# ABOUT THIS EXERCISE
Once you reach the line containing "66 (= SPA, as later than age 65)" in the entries below, write out that line and each one after it down to the line containing "Early retirement (from preserved)", exactly and with nothing added.
━━━━━ RECORDED DATA
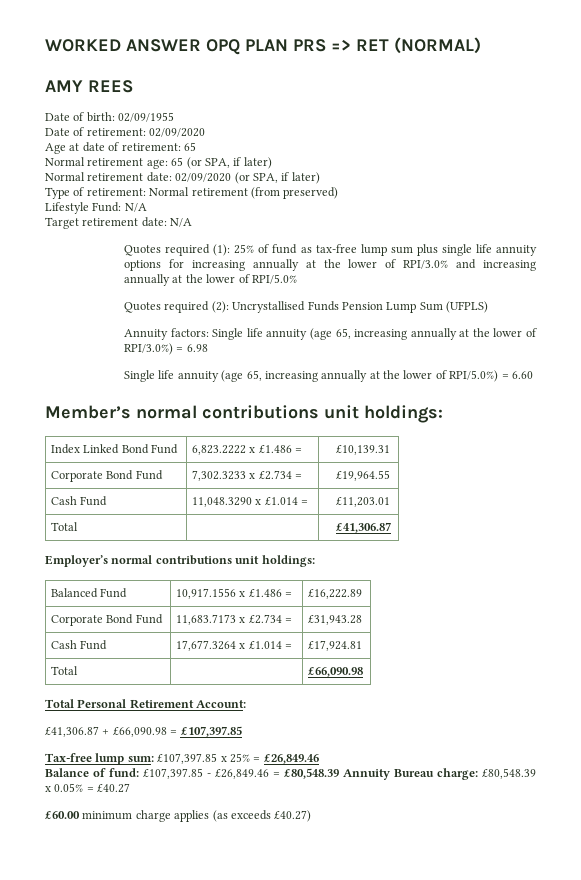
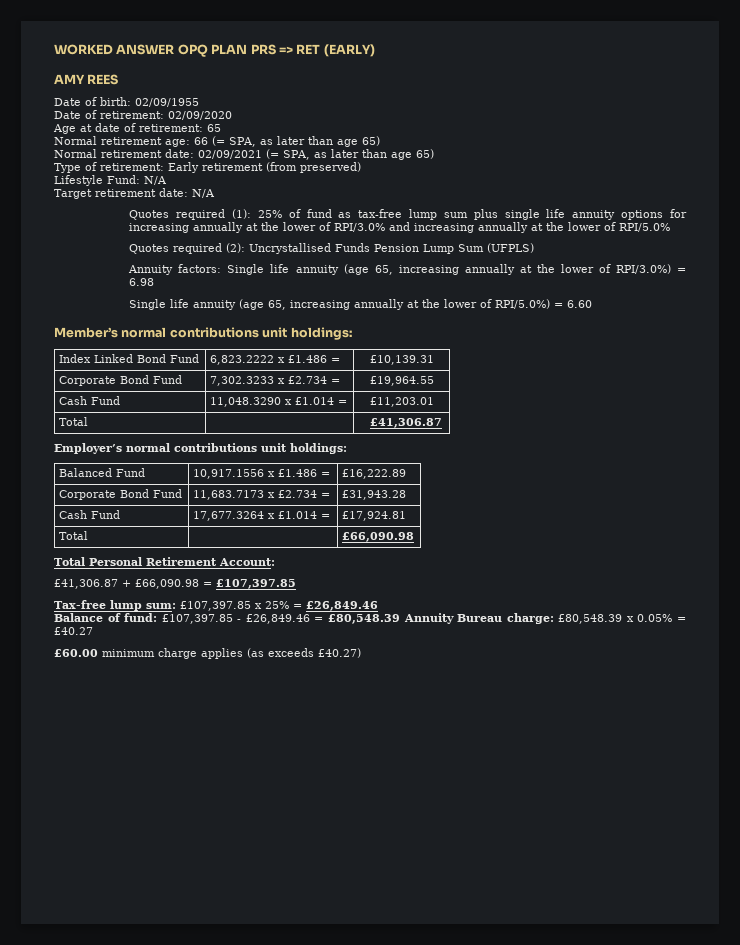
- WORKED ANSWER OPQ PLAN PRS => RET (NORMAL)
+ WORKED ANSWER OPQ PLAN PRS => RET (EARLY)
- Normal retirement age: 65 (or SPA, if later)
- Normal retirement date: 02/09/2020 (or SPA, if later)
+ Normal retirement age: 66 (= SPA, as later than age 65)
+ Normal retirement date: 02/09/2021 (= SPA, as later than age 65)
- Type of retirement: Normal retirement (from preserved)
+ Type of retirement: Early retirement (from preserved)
━━━━━━━━━━
━━━━━ RECORDED DATA
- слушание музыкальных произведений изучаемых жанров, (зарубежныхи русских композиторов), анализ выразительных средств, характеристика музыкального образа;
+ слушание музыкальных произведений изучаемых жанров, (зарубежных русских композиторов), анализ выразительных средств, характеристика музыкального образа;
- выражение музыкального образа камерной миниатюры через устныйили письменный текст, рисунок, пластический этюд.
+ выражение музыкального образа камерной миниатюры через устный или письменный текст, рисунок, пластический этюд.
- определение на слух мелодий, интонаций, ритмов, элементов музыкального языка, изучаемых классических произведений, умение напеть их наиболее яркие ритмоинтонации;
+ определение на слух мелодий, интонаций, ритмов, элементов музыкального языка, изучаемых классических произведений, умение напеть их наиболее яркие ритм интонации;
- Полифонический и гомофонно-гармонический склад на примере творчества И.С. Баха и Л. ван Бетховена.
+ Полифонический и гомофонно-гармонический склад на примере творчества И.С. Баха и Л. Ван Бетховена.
━━━━━━━━━━
# WRITTEN REPLY
+ Normal retirement age: 66 (= SPA, as later than age 65)
+ Normal retirement date: 02/09/2021 (= SPA, as later than age 65)
- Type of retirement: Normal retirement (from preserved)
+ Type of retirement: Early retirement (from preserved)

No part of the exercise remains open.